*** Available records ***

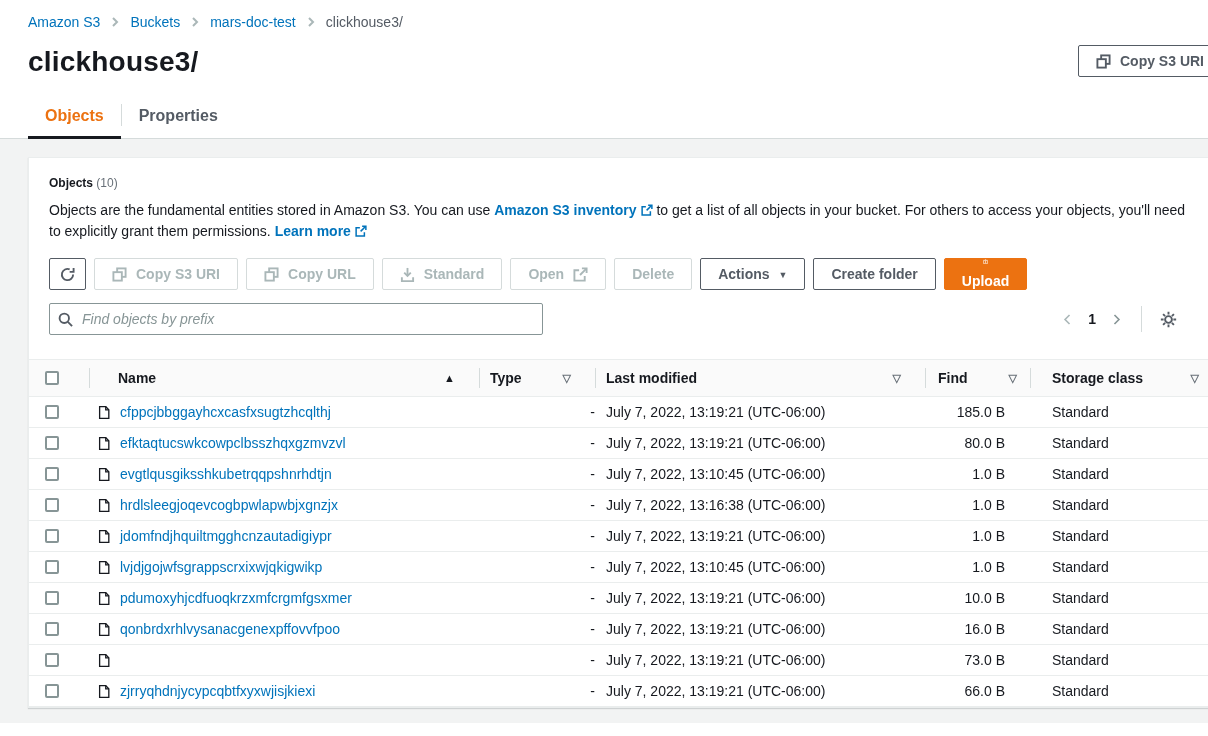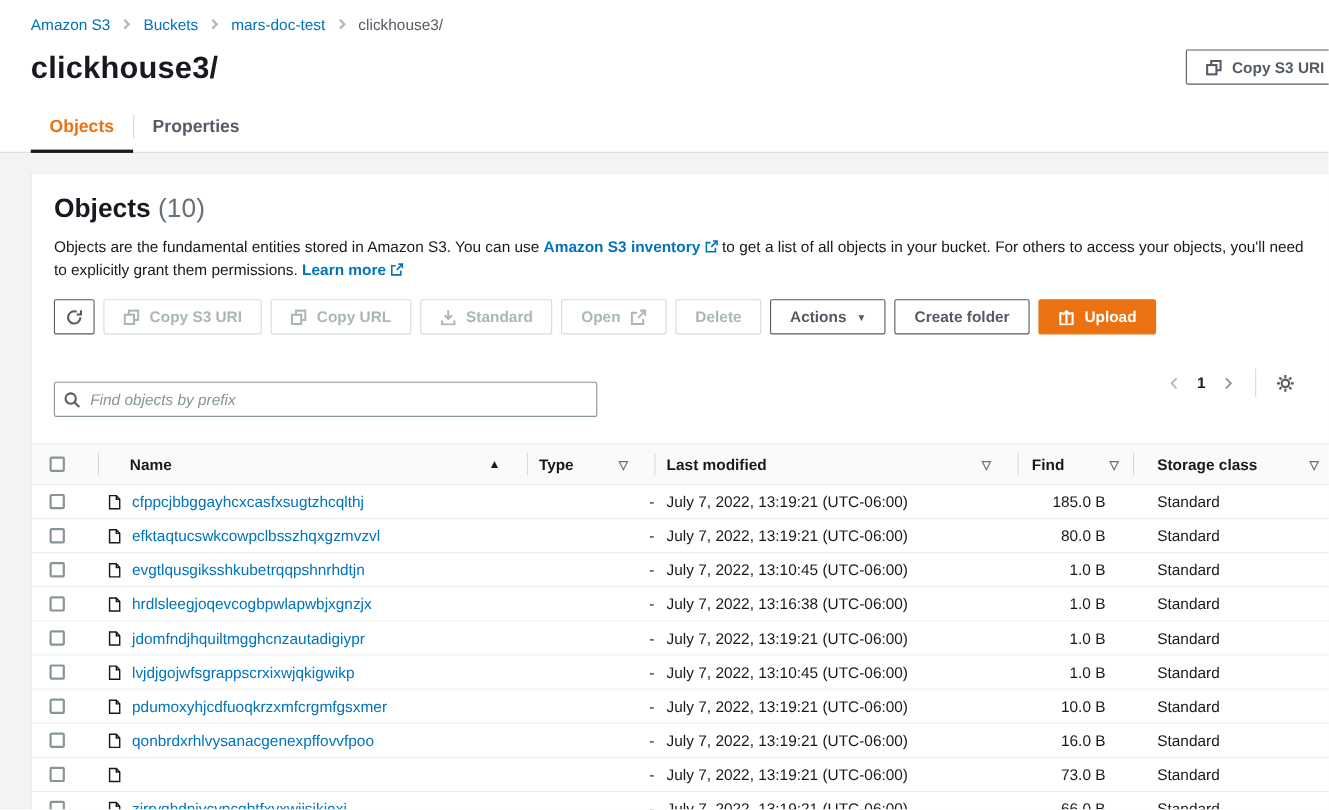--- a/index.html
+++ b/index.html
@@ -38,7 +38,7 @@
   .card{background:#fff;border:1px solid #eaeded;box-shadow:0 1px 1px rgba(0,28,36,.15);
         margin-right:-16px;}
   .card-pad{padding:18px 20px 12px 20px;}
-  h2{margin:0;font-size:24px;color:#16191f;}
+  h2{margin:0;font-size:12px;color:#16191f;}
   .panel-title{font-weight:700;}
   .panel-count{font-weight:400;color:#687078;}
   .desc{margin:10px 0 0;font-size:14px;line-height:21px;color:#16191f;max-width:1145px;}

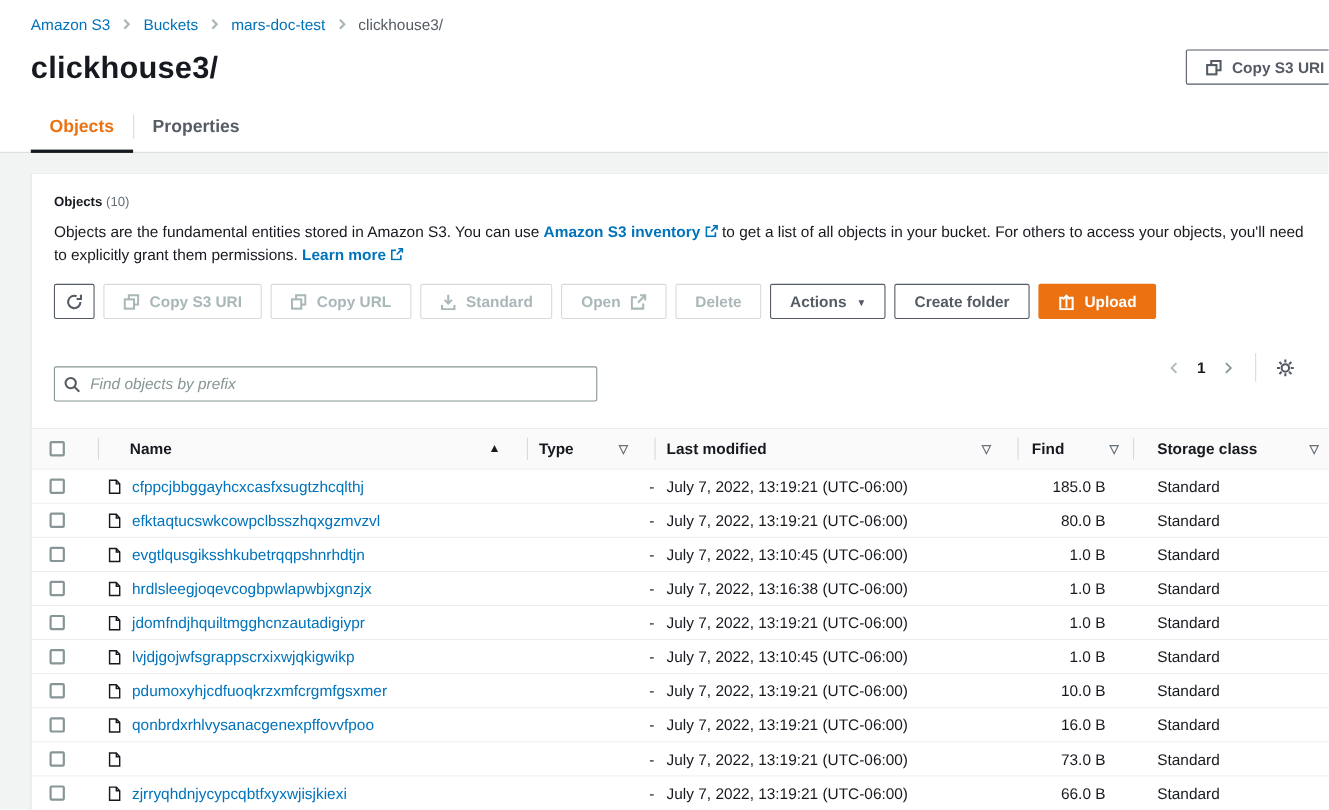--- a/index.html
+++ b/index.html
@@ -22,7 +22,7 @@
        font-family:"Liberation Sans",sans-serif;font-size:14px;font-weight:700;color:#545b64;cursor:pointer;white-space:nowrap;}
   .btn .ic{width:15px;height:15px;stroke:currentColor;fill:none;stroke-width:2;}
   .btn[disabled]{color:#aab7b8;border-color:#d5dbdb;cursor:default;}
-  .btn-primary{background:#ec7211;border-color:#ec7211;color:#fff;}
+  .btn-primary{background:#ec7211;border-color:#ec7211;color:#fff;flex-direction:column;}
   .btn-icon{padding:0 10px;}
   .caret{font-size:9px;line-height:1;transform:translateY(1px);}
 

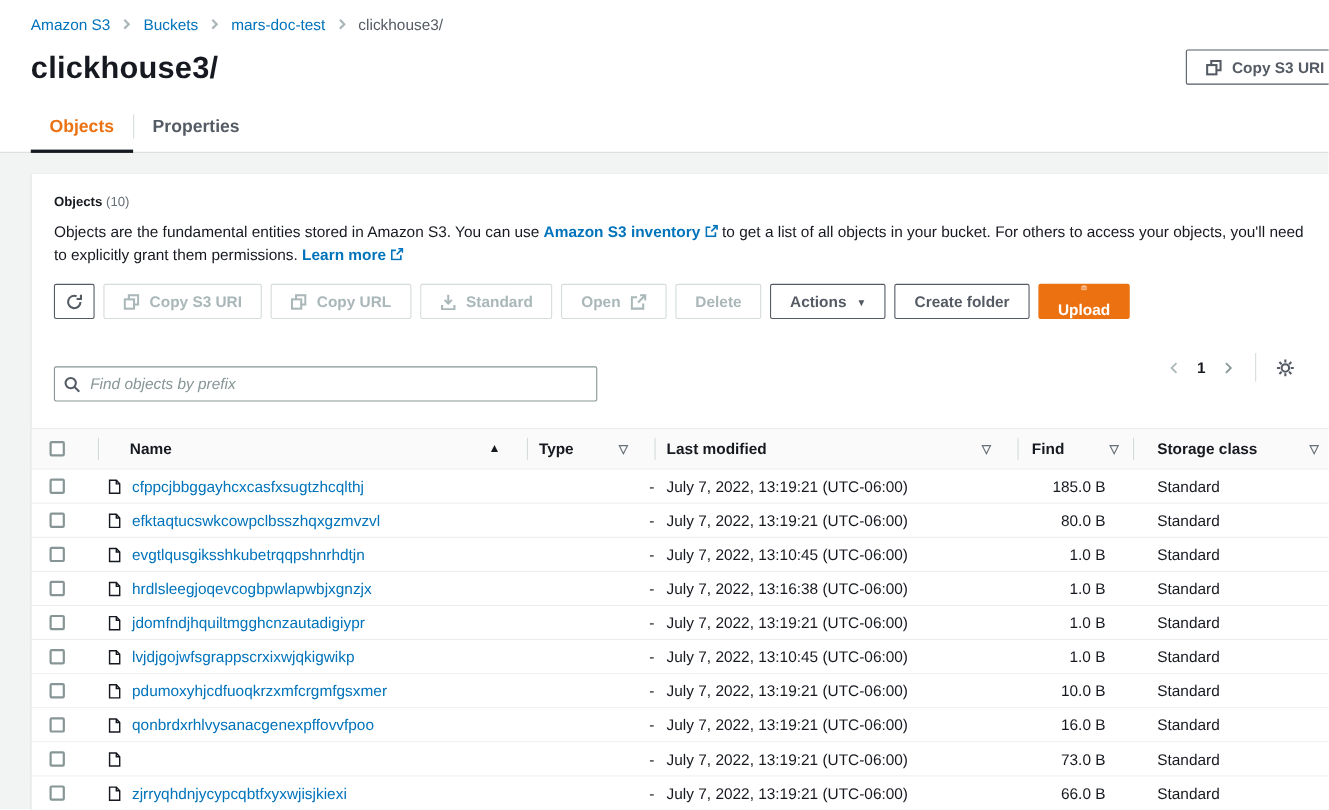--- a/index.html
+++ b/index.html
@@ -48,7 +48,7 @@
   .toolbar{display:flex;align-items:center;gap:8px;margin-top:16px;}
 
   .search-row{display:flex;align-items:center;justify-content:space-between;margin-top:13px;}
-  .search-box{display:flex;align-items:center;width:494px;height:32px;border:1px solid #879596;border-radius:2px;background:#fff;padding:0 8px;box-sizing:border-box;margin-top:30px;}
+  .search-box{display:flex;align-items:center;width:494px;height:32px;border:1px solid #879596;border-radius:2px;background:#fff;padding:0 8px;box-sizing:border-box;}
   .search-box svg{width:15px;height:15px;stroke:#545b64;stroke-width:2;fill:none;flex:none;}
   .search-box input{border:none;outline:none;flex:1;margin-left:7px;font-size:14px;font-family:"Liberation Sans",sans-serif;color:#16191f;background:transparent;}
   .search-box input::placeholder{font-style:italic;color:#879596;}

*** End of Available records ***

Look over the data above and show each line that contains "stroke".

◆ **Answer space**
   .btn .ic{width:15px;height:15px;stroke:currentColor;fill:none;stroke-width:2;}
   .search-box svg{width:15px;height:15px;stroke:#545b64;stroke-width:2;fill:none;flex:none;}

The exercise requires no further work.